Apple Announces iPhone XS, XS Max, and XR

Last year’s iPhone X was an oddly out-of-cycle update for the iconic smartphone lineup. Apple still sold the boring and safe iPhone 8 and 8 Plus, but this year Apple is leaving the old iPhone design in the dust. Now, it’s all about the notch. The iPhone XS and XS Max (above) are an evolution of the iPhone X with faster internals, and one of them is by far the largest iPhone yet. Then there’s the iPhone XR, offering more modest specs with the same notch design.
The new flagship devices are S-series iPhones, so the upgrades are mainly internal. If you’ve seen an iPhone X, these new phones will look very familiar. The iPhone XS (pronounced Ten S, but I prefer “Excess”) has a 5.8-inch OLED display with a resolution of 1125 x 2436. That’s identical to the iPhone X last year. The XS Max has the largest display on any iPhone yet at 6.5-inches—even the massive Galaxy Note 9 is just 6.4-inches. The screen resolution is slightly higher for this model at 1242 x 2688, but the pixel density works out to be just a bit lower.
The iPhone XR differs in both resolution and display technology. It’s an LCD panel like older iPhones, and the resolution is just 828 x 1792. At 6.1-inches, that makes the pixel density somewhat lower than the XS devices. The back of this phone is also aluminum instead of glass, but it comes in more colors. The bezels look slightly larger than the XS phones, though. LCDs aren’t flexible, so Apple probably had to make room for the display drivers below the display on this phone.

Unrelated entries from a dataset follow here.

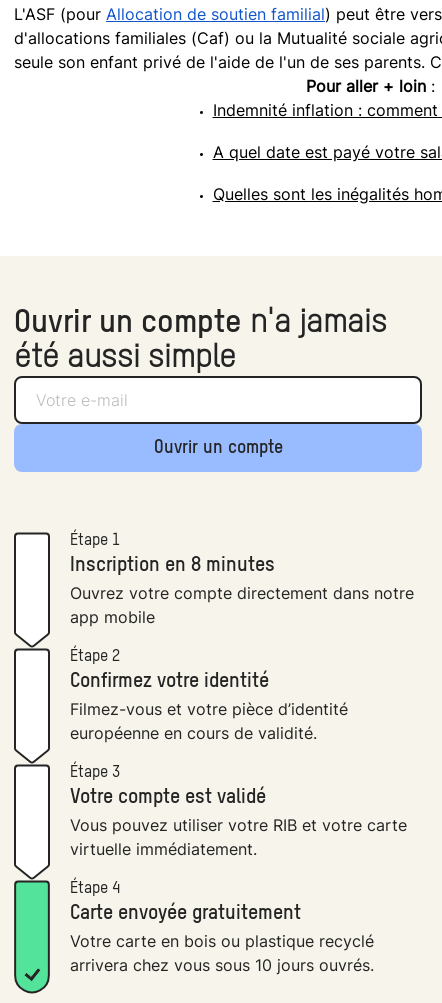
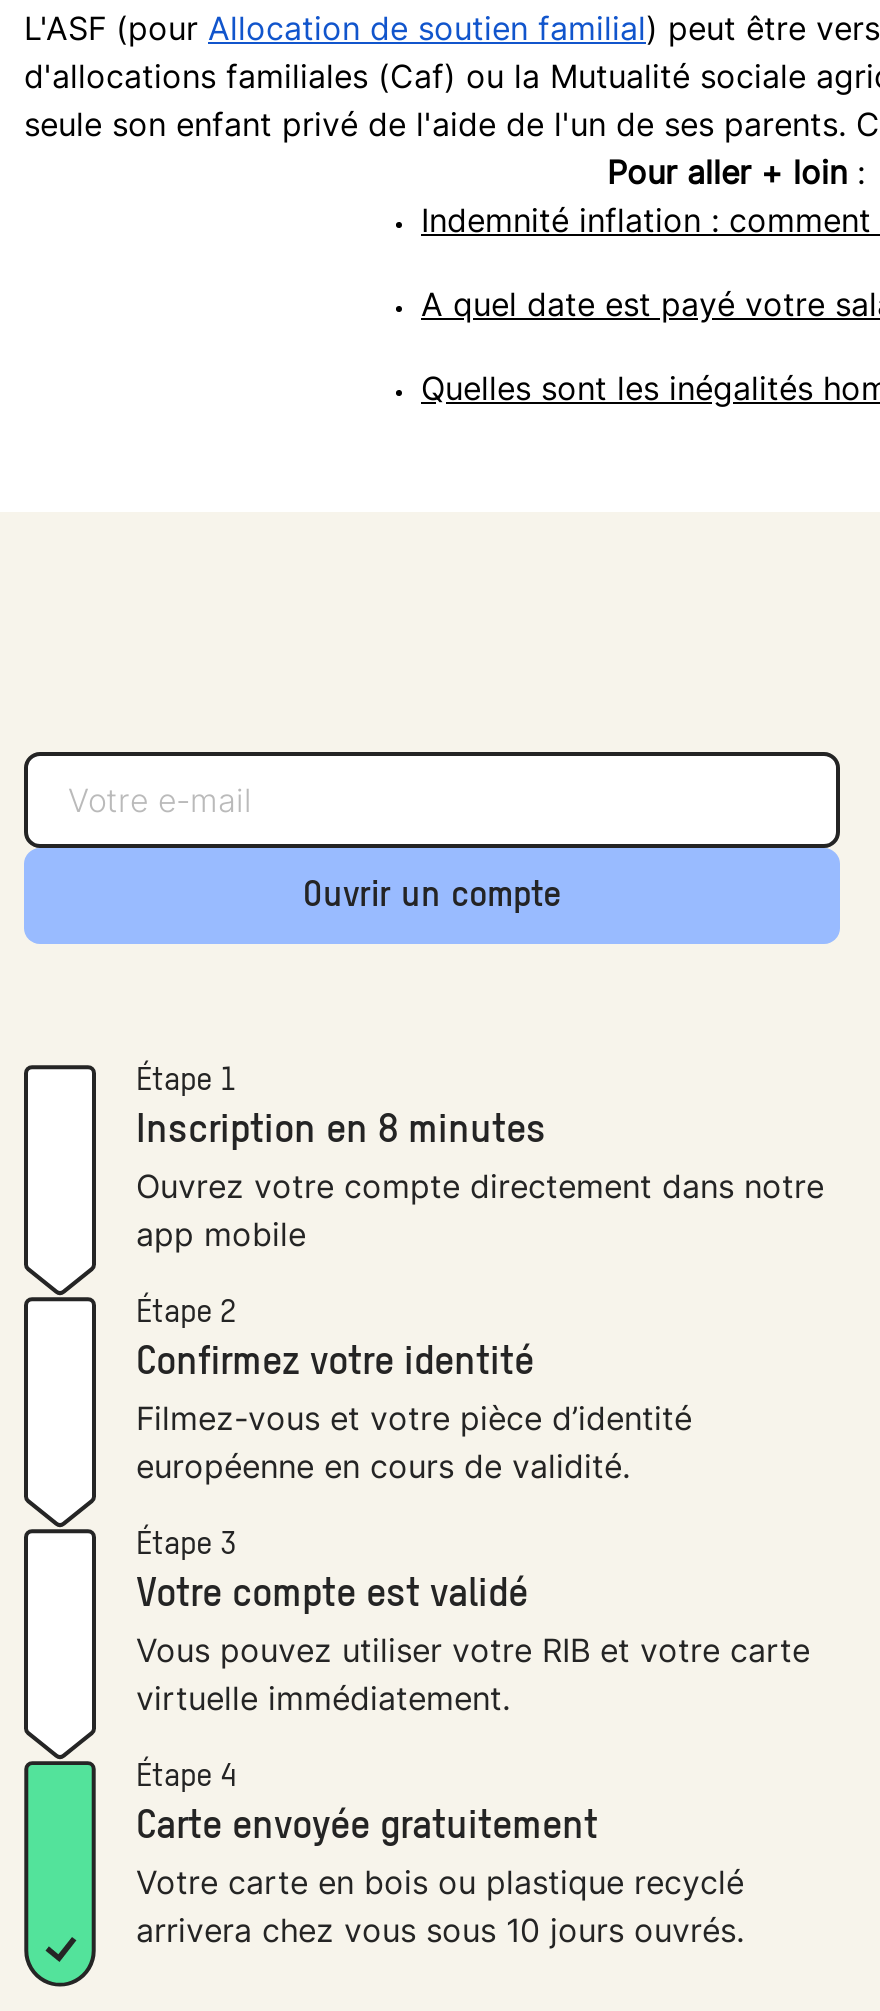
- Ouvrir un compte n'a jamais
- été aussi simple
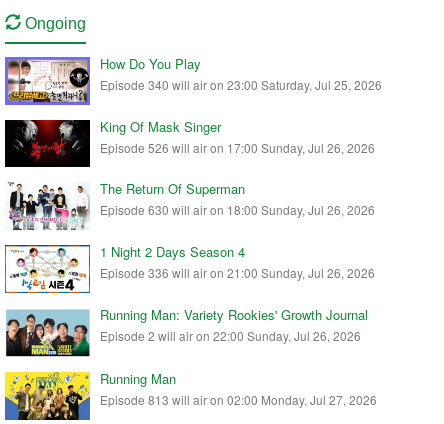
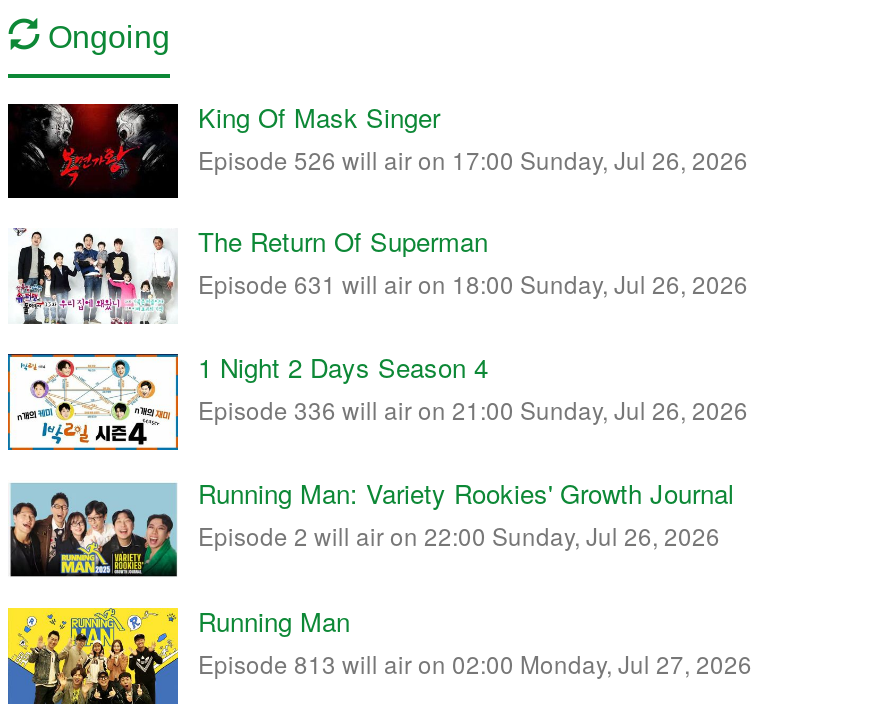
- [image]
- How Do You Play
- Episode 340 will air on 23:00 Saturday, Jul 25, 2026

- Episode 630 will air on 18:00 Sunday, Jul 26, 2026
+ Episode 631 will air on 18:00 Sunday, Jul 26, 2026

All the new iPhones have a display notch on the front. This divisive design feature has wormed its way into a plethora of Android phones over the last year, but the iPhone notch is a bit larger than most thanks to the sensors included for Face ID—yes, the fingerprint sensors is well and truly gone now. Face ID is reportedly faster on these phones thanks to improved algorithms and a quicker secure enclave. Around back, the XS and XS Max have dual 12MP cameras, but the XR has a single 12MP sensor.
The primary upgrade in this year’s iPhones is the new Apple-designed A12 Bionic system-on-a-chip (SoC). Even the cheaper XR has this chip. Apple doesn’t license designs from ARM like most chip makers do, but it instead licenses the instruction set and designs its own ARM-compatible hardware. The new A12 is the industry’s first 7nm design, which shows how far Apple’s chip designers have come in just a few years.
The A12 includes six custom CPU cores, two of which are high performance. The remaining four are “efficiency” cores that will help keep background processes running smoothly. The high-power cores are 15 percent faster and use 40 percent less power than before, and the efficiency cores use up to 50 percent less power. There’s also a quad-core Apple GPU that’s about 50 percent faster.
Apple was slower than Google to jump on the machine learning bandwagon, but it’s making up time with the A12. This chip will also include a newly upgraded Neural Engine component. This custom-designed eight-core system can run AI code at 5 trillion operations per second. The A11 could do a measly 600 billion.

The new Apple phones are up for pre-order this Friday, and shipping starts on September 21st. The XS and XS Max are predictably spendy. The XS starts at $999 with 64GB of storage. The XS Max starts $100 higher. The iPhone XR is actually cheaper than you’d expect. It starts at just $749 with 64GB of storage. The iPhone 8 and 7 will continue on as cheaper options, priced at $599 and $449, respectively.